Dataset entries:
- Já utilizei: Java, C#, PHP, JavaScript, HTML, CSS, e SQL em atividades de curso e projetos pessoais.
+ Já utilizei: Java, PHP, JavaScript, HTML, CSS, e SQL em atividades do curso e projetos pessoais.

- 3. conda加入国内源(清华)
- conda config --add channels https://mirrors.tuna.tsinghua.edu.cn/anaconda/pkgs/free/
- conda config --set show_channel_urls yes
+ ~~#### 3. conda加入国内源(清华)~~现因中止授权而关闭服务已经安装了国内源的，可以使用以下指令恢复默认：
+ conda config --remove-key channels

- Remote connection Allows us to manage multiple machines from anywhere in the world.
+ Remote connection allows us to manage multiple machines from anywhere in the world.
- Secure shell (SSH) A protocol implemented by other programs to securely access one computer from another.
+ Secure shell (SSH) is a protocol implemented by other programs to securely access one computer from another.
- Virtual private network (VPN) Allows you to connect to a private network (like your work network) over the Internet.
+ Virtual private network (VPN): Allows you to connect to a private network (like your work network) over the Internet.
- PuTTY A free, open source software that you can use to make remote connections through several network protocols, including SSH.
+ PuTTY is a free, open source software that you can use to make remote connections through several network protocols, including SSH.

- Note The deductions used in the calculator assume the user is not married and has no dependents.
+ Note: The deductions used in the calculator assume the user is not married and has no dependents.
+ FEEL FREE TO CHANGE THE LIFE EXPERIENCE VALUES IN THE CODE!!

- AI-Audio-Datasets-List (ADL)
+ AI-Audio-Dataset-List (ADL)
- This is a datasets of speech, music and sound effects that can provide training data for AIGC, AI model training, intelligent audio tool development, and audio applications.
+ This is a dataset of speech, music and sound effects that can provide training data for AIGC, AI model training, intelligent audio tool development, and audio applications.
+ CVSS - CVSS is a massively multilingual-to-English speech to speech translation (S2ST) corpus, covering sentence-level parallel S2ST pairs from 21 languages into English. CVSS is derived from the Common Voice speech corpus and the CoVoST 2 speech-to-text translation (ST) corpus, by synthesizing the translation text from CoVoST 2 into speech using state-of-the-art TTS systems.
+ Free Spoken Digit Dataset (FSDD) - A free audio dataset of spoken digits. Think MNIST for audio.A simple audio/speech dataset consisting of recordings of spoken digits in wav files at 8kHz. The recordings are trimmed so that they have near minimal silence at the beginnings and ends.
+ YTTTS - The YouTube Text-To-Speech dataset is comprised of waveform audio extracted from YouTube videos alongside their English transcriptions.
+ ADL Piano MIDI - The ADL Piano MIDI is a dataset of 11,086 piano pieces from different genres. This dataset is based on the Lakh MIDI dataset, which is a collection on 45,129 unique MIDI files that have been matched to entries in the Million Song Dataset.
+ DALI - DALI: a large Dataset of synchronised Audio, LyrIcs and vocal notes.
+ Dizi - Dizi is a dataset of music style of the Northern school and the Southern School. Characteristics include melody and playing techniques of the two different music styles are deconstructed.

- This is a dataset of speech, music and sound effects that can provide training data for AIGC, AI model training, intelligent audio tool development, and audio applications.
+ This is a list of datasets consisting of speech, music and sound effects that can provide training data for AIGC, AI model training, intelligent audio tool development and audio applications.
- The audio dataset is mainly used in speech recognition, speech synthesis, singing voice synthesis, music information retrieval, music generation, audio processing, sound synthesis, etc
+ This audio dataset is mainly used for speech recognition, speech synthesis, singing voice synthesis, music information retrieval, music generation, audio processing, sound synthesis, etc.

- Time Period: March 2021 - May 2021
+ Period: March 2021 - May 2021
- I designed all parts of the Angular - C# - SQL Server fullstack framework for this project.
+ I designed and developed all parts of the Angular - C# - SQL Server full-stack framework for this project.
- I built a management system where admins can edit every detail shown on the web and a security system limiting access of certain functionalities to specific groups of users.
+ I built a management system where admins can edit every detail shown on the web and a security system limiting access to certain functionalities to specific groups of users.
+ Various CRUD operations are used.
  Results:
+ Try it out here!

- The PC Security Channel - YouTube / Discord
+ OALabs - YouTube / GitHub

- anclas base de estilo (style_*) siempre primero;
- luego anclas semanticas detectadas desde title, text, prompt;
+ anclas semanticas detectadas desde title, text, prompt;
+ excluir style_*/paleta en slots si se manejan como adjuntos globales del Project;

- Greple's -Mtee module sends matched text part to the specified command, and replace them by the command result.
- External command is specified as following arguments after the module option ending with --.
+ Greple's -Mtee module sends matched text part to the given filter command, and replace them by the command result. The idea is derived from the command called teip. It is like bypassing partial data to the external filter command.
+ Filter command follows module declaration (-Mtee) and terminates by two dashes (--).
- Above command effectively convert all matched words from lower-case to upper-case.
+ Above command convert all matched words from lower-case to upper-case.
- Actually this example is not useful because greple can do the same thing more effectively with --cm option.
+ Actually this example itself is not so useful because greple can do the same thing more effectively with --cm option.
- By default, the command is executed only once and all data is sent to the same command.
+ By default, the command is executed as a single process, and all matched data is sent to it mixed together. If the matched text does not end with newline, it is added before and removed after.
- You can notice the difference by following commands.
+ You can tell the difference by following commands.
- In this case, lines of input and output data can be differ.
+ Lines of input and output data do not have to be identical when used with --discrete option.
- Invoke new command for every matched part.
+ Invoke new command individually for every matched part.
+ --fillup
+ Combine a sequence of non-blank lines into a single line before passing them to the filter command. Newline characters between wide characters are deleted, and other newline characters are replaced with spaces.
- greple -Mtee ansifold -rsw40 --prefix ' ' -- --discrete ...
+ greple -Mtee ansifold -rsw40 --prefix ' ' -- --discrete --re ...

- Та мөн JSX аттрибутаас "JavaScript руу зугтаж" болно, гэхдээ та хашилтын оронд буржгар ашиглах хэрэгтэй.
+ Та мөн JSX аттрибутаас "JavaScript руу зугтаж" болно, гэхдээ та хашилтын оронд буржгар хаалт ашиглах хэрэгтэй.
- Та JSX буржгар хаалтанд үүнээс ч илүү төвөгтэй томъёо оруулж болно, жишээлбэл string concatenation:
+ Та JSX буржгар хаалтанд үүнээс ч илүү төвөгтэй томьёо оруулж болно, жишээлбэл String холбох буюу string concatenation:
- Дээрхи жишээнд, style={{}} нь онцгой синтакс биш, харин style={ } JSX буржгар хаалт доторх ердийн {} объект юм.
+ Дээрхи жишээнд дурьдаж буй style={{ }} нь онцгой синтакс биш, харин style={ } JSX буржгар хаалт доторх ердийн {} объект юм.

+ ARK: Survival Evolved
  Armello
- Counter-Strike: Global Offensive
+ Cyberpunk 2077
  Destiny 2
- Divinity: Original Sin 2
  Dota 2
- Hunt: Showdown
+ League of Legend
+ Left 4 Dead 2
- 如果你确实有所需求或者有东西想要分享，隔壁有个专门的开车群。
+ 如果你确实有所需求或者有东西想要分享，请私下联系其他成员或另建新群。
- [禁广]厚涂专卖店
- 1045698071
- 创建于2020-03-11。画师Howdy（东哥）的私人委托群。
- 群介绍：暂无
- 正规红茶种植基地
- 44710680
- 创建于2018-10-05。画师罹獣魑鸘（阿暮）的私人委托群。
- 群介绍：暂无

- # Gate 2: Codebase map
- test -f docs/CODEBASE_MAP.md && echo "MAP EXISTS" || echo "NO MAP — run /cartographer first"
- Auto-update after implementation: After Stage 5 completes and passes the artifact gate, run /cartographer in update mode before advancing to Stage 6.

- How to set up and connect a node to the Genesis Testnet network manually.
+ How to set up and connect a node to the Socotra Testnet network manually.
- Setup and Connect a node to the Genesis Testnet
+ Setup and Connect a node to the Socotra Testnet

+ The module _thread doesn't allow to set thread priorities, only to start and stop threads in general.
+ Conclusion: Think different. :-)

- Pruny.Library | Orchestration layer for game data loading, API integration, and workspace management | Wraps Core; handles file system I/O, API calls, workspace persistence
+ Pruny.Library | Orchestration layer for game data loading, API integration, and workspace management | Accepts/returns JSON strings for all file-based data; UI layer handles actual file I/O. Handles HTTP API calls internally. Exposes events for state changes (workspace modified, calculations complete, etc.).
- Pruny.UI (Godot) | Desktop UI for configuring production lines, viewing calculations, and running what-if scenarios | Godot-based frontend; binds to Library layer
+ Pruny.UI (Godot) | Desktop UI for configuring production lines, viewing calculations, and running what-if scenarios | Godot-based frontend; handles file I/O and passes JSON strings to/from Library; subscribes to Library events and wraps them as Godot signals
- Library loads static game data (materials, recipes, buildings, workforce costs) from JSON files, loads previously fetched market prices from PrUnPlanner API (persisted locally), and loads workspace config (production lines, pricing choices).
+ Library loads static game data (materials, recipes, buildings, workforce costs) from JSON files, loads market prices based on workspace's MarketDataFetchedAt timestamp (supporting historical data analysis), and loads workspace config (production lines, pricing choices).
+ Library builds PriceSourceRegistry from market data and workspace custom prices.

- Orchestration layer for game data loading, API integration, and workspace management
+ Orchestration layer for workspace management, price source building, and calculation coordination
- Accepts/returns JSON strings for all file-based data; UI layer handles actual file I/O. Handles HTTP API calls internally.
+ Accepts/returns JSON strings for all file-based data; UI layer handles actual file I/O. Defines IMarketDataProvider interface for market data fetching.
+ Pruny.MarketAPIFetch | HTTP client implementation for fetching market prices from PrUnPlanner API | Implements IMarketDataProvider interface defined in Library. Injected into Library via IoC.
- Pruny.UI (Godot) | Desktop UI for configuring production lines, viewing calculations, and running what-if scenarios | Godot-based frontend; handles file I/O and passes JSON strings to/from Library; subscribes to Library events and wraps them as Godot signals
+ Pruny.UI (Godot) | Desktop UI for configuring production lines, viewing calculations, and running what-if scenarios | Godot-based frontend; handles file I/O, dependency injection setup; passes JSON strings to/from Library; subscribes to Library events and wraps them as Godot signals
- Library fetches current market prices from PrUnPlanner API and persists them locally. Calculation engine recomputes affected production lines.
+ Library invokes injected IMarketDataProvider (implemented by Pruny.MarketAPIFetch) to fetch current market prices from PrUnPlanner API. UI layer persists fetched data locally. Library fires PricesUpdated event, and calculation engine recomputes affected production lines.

YOUR TASK: Copy every line of the entries in which "Testnet" can be found.

SOLUTION TO THIS PROBLEM:
- How to set up and connect a node to the Genesis Testnet network manually.
+ How to set up and connect a node to the Socotra Testnet network manually.
- Setup and Connect a node to the Genesis Testnet
+ Setup and Connect a node to the Socotra Testnet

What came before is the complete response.